Farmers in Southern India are adopting better cotton principles at high rates, according to a study that enables Better Cotton Initiative (BCI), an independent organisation focused on Brazil, India, Pakistan and West and Central Africa, to improve its impact potential throughout the region and beyond. The impact study was conducted from 2015 to 2018.

Launched in 2009, BCI has its head offices in Geneva and London. The study, titled ‘Evaluation of the Early Impacts of the Better Cotton Initiative on Smallholder Cotton Producers in Kurnool District, India’, was funded by the Ford Foundation and commissioned by the ISEAL Alliance.

It monitored farmers’ participation in BCI activities, through a baseline assessment in 2015, an interim monitoring exercise the following year and a final evaluation in 2018, according to a BCI report. Despite challenges faced by the project’s smallholder farmers like widespread illiteracy, small average landholding size, unpredictable rainfall and an under-regulated agrochemicals market, the report indicated early positive progress in organising farmers, raising awareness on a range of more sustainable practices and increased uptake of some practices, including improved crop protection.

“BCI project farmers showed increased knowledge and adoption of promoted farming practices over the three years and significantly higher increases of both knowledge and practice adoption compared to the control group,” said Kendra Park Pasztor, Senior Monitoring and Evaluation Manager at BCI.

In a step towards environmental progress, participating farmers were found to be using less pesticides and in lower doses.

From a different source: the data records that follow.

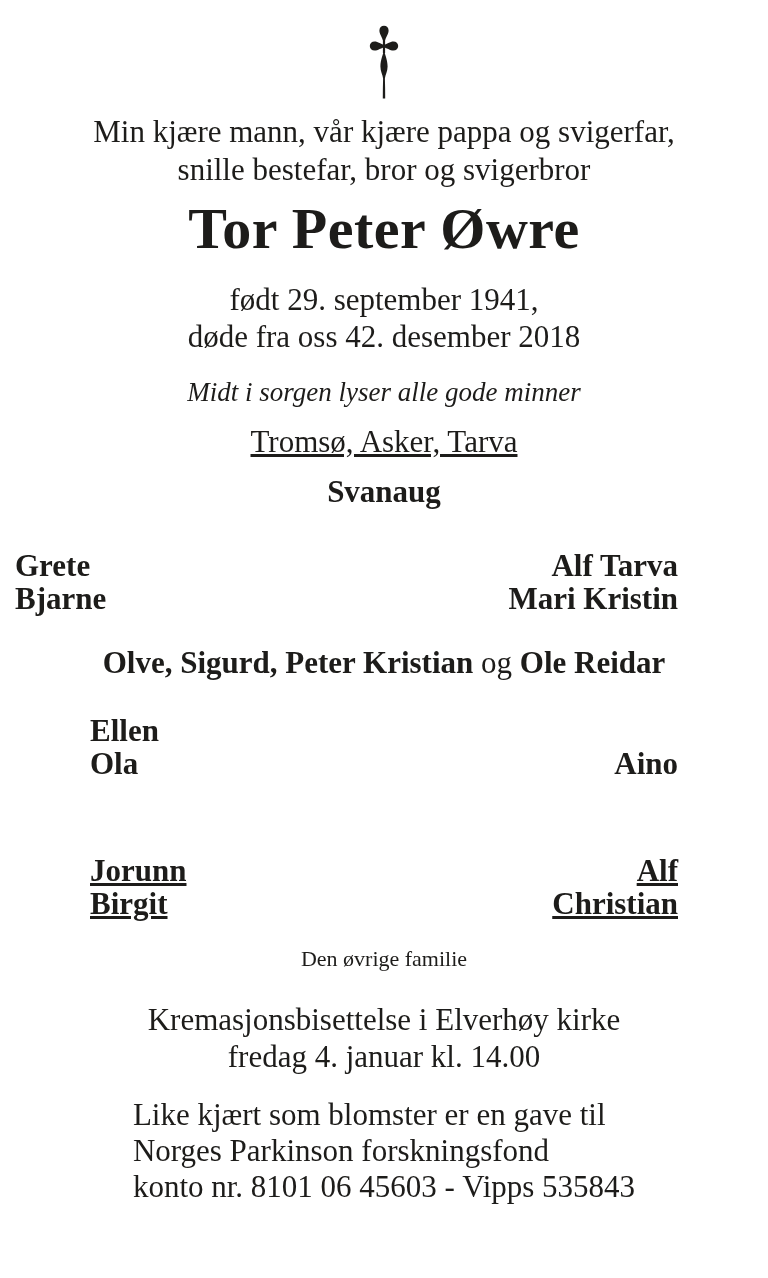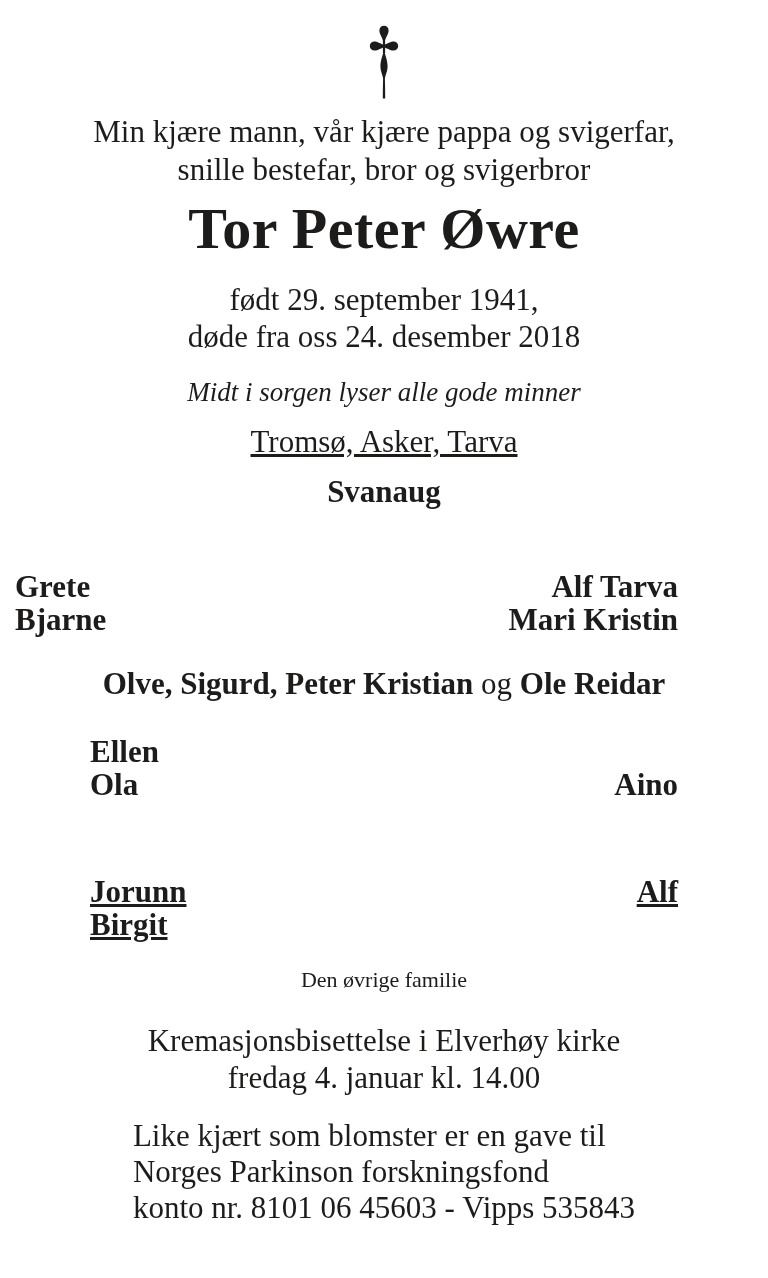--- a/index.html
+++ b/index.html
@@ -136,7 +136,7 @@
 
   <div class="dates">
     <div>født 29. september 1941,</div>
-    <div>døde fra oss 24. desember 2018</div>
+    <div>døde fra oss 42. desember 2018</div>
   </div>
 
   <div class="verse">Midt i sorgen lyser alle gode minner</div>

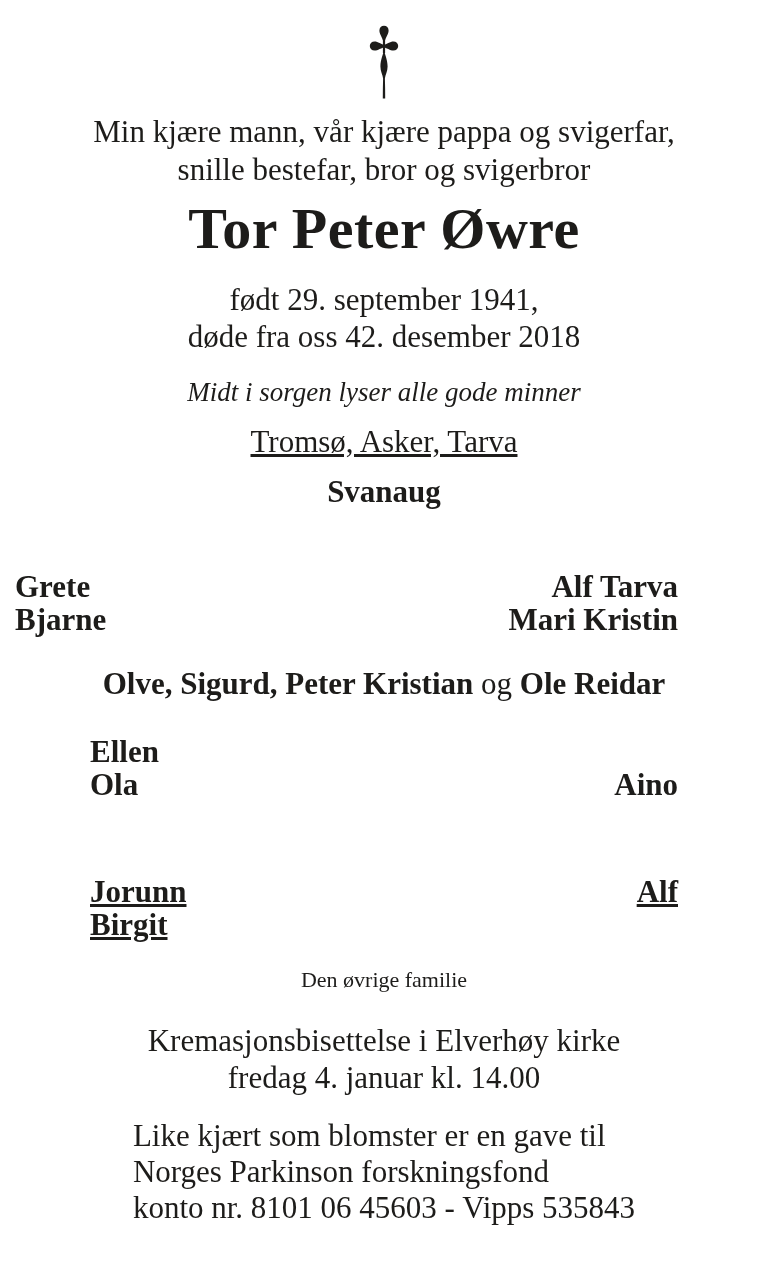--- a/index.html
+++ b/index.html
@@ -81,7 +81,7 @@
     display: flex;
     justify-content: space-between;
   }
-  .rows-group1 { margin-top: 62px; padding-left: 15px; }
+  .rows-group1 { margin-top: 41px; padding-left: 15px; }
   .center-names {
     margin-top: 31px;
     width: 100%;

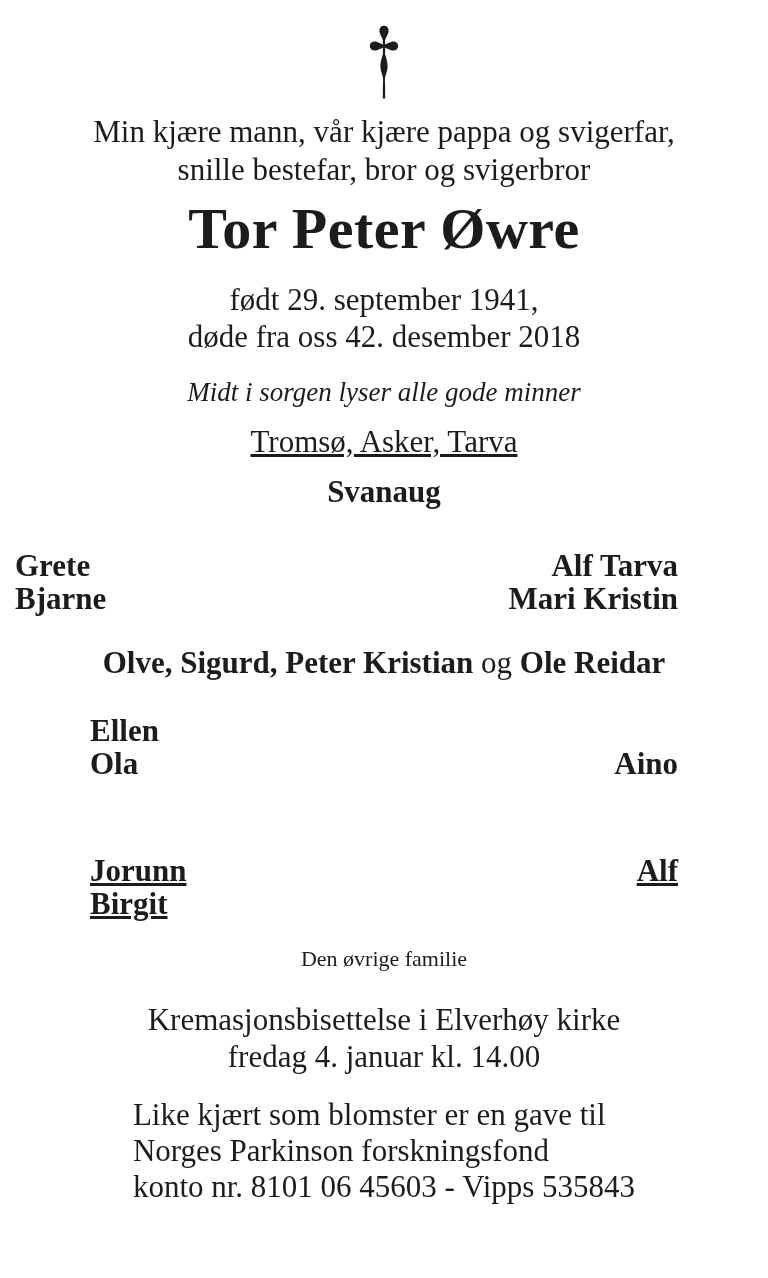--- a/index.html
+++ b/index.html
@@ -180,6 +180,7 @@
     </div>
     <div class="name-row">
       <span>Birgit</span>
+      <span>Christian</span>
     </div>
   </div>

In 2018, only 8 per cent of such farmers reported using cocktails of pesticides–a sharp decline from the 51 per cent in 2015.

The report also noted an increase in participating farmers’ awareness levels of better cotton production practices like preparation of bio-pesticides, the use of neem oil as a natural, organic pesticide and adoption of inter crop, border crop and refugia crop, which can protect cotton from specific pests. However, the report also highlighted ongoing challenges that will help guide BCI’s approach going forward. Chief among these is farmers’ dependence on commission agents, who don’t always work in the farmers’ best interest.

Many farmers, particularly poorer ones, were found to be indebted to such agents. In 2015, more than 95 per cent of farmers sold their cotton to commission agents from whom they had already borrowed money as a loan for cotton cultivation at high interest rates. Some farmers became further indebted when they needed to borrow money for a family wedding or if the rains failed, and turned to these agents.